Please transcribe exactly, and only, the lines of the data below between the line holding "delivery note number: LS760603 -> LS760613" and the line holding "Märklin 72710 Control Box w/Feedback: 2 -> 3", inclusive.

++++ Working data ++++

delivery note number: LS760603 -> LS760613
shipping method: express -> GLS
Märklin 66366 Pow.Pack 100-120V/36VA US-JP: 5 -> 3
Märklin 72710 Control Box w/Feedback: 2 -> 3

++++
++++ Working data ++++

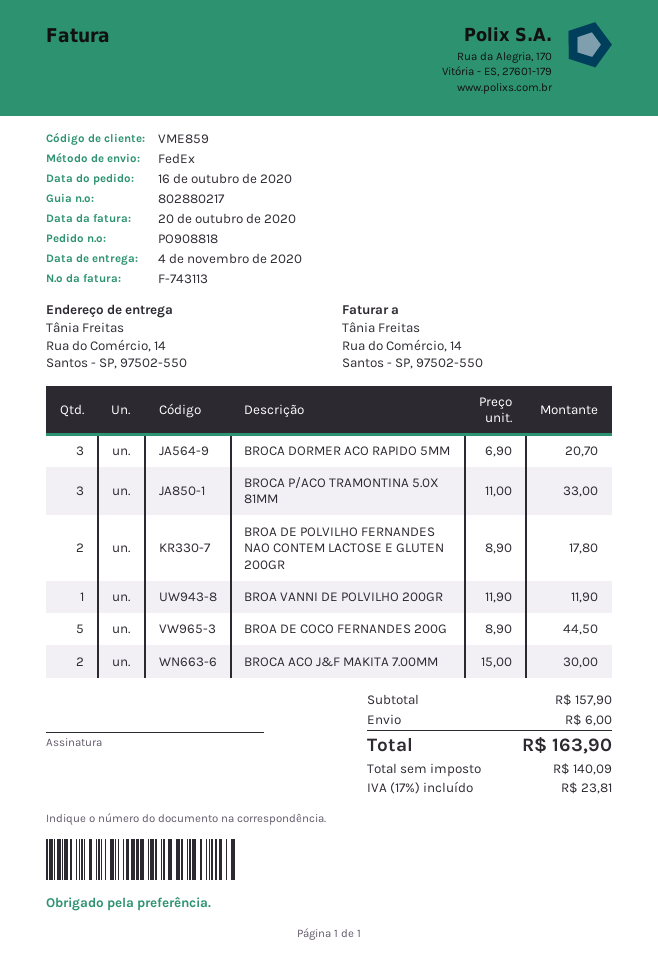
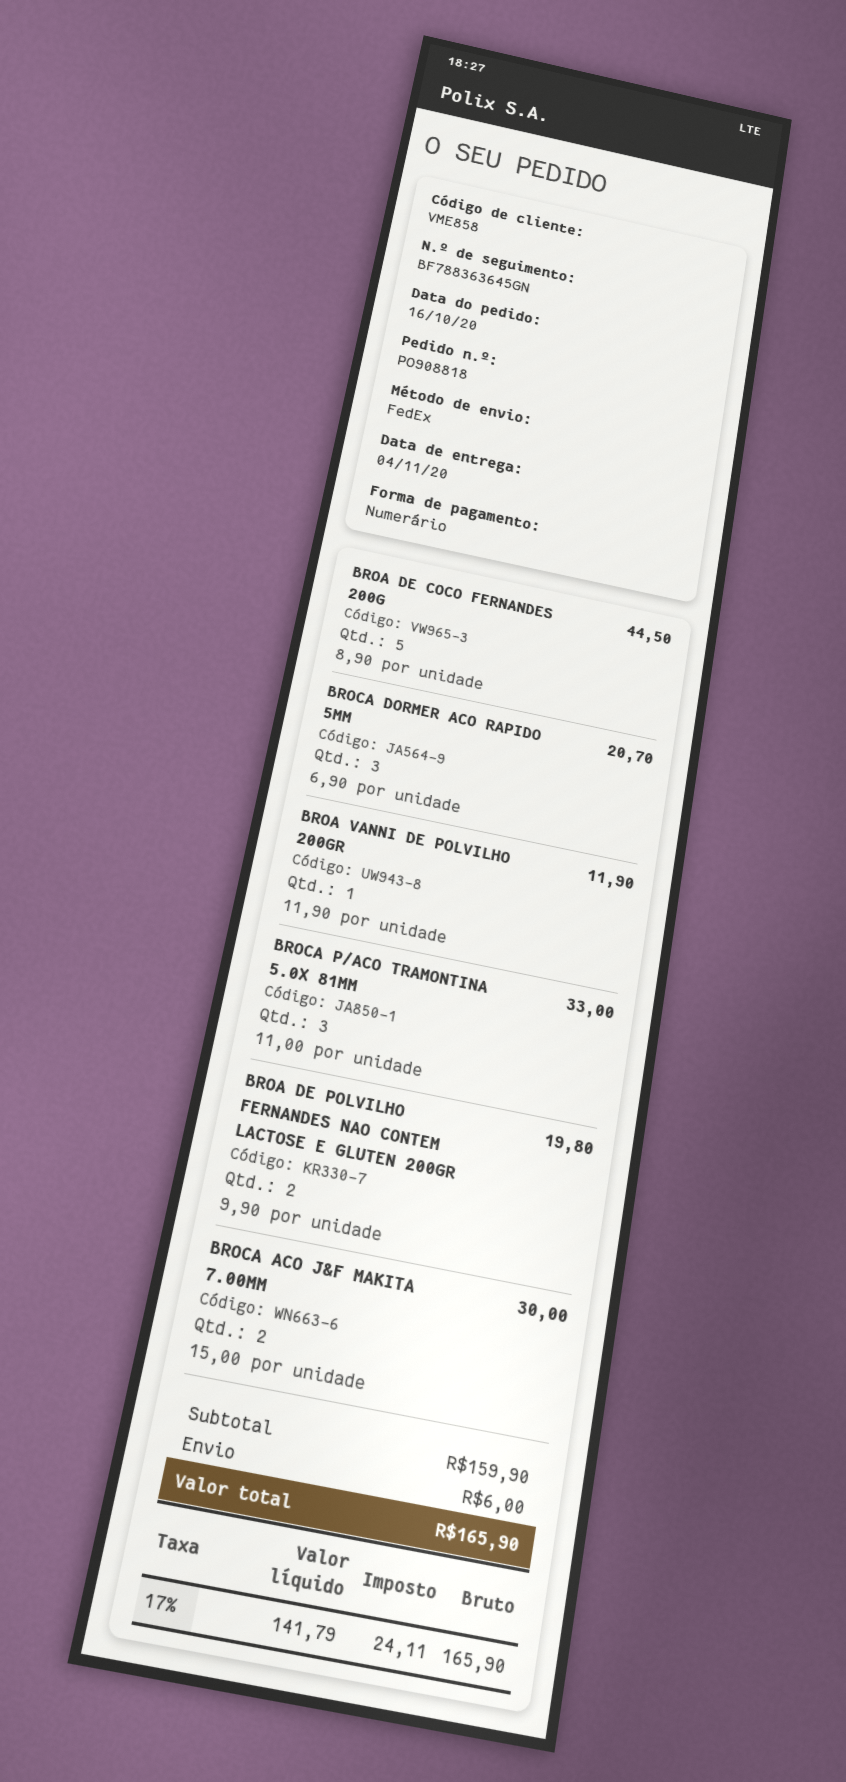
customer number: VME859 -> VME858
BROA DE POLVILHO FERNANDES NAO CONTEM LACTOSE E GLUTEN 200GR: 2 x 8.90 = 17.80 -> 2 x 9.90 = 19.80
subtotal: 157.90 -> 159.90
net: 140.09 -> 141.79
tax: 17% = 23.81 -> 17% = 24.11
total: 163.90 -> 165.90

++++
++++ Working data ++++

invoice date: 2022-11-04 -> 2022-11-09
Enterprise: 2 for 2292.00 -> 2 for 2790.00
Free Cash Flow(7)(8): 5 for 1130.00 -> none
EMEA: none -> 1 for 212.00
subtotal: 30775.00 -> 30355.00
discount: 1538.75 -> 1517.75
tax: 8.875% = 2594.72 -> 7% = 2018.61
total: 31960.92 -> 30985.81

++++

● Output below:
delivery note number: LS760603 -> LS760613
shipping method: express -> GLS
Märklin 66366 Pow.Pack 100-120V/36VA US-JP: 5 -> 3
Märklin 72710 Control Box w/Feedback: 2 -> 3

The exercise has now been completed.